Improving performances of transported objects [SOLVED]

Post Reply
teolazza
Posts: 21
Joined: Fri Aug 11, 2017 1:16 pm

Improving performances of transported objects [SOLVED]

Post by teolazza »

Hi,

I have some hundred of kinematic rigid bodies (btCompoundShape). They are my Carriers.
I have some hundreed of rigidbodies (btBoxShape). Call them my Loads.

During the program the most of my carriers start carrying one Load. Usually I have one Load for each Carrier.

Once the Load is loaded it stays on the carrier for a long time before being unloaded. During this movement the relative position between Carrier and Load does not changes.

The most the Loads are carrierd the slowest the simulation.

I'm looking for suggestion in order to improve the performances and having highest frame rate. I already use bullet in multithreading.
Last edited by teolazza on Mon Apr 12, 2021 5:36 am, edited 1 time in total.
User avatar
drleviathan
Posts: 849
Joined: Tue Sep 30, 2014 6:03 pm
Location: San Francisco

Re: Improving performances of transported objects

Post by drleviathan »

If you want to first measure where the time is being spent inside the Bullet step before taking optimization measures you could use the CProfileManager utility in Bullet to get a nice printout of time spent in each context. Rather than outline its usage here I suggest you research previous threads about it.

If you want to first try theoretical optimizations then I will speculate:

(1) Are you using shape-sharing? That is, are your Carriers all the same shape? And if so, are you using the same btCompoundShape instance for all of their RigidBodies?

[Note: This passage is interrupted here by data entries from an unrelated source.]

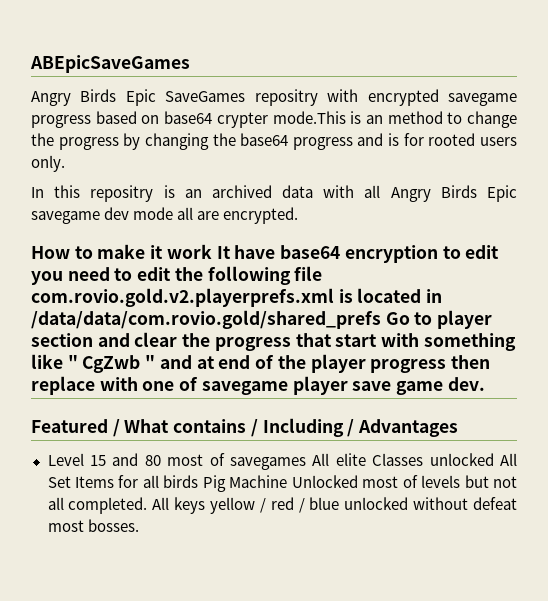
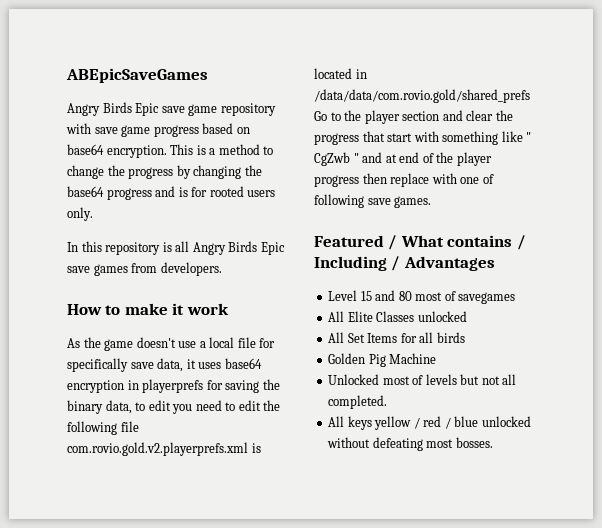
[165,89,518,106] [31,111,383,128] SaveGames repositry with encrypted savegame progress based on base64 crypter mode.This is an -> [161,103,276,116] [66,123,250,137] [67,144,216,158] save game repository with save game progress based on base64 encryption. This is a
[90,185,517,202] [31,207,299,224] repositry is an archived data with all Angry Birds Epic savegame dev mode all are encrypted. -> [105,241,285,255] [67,262,222,276] repository is all Angry Birds Epic save games from developers.
[216,245,438,263] It have base64 encryption -> [67,337,276,351] [67,358,262,372] [67,379,280,393] [67,400,132,414] // As the game doesn't use a local file for specifically save data, it uses base64 encryption in playerprefs for saving the binary data,
(433, 318) none -> [344,110,362,121] the
[201,376,485,395] savegame player save game dev. -> [314,194,432,208] following save games.
[312,453,366,466] All elite -> [328,311,373,322] // All Elite
(494, 459) none -> (467, 316) //
(199, 481) none -> [328,353,366,364] // Golden
(288, 481) none -> (437, 358) //
(148, 505) none -> (388, 402) //
[473,497,518,510] defeat -> [372,437,423,451] defeating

Or do you instantiate unique instances of btCompoundShape for each? (this would be necessary if the shape of each Carrier is distinct).

(2) Similarly for the Loads... are they the same shape and are you using shape sharing for them?

(3) If the Loads never change their Carrier-relative local transform during transport then you could remove each Load from the world, give each LoadedCarrier the shape of combined Carrier+Load, and move that around until it is time to split back into Carrier and Load. If all LoadedCarriers are the same shape then you could do shape sharing for those as well. There is some trickery required to drastically change the shape of a RigidBody that is already in the World... you may need to update the body's AABB in the broadphase: this is particularly true when the new shape escapes the bounds of the old AABB. The easy way to do it is to remove the RigidBody from the World and re-add it, however when you have tens of thousands of objects in the World then the add/removal cycle can start to get long enough to actually be noticed and it you would be incentivized to optimize it.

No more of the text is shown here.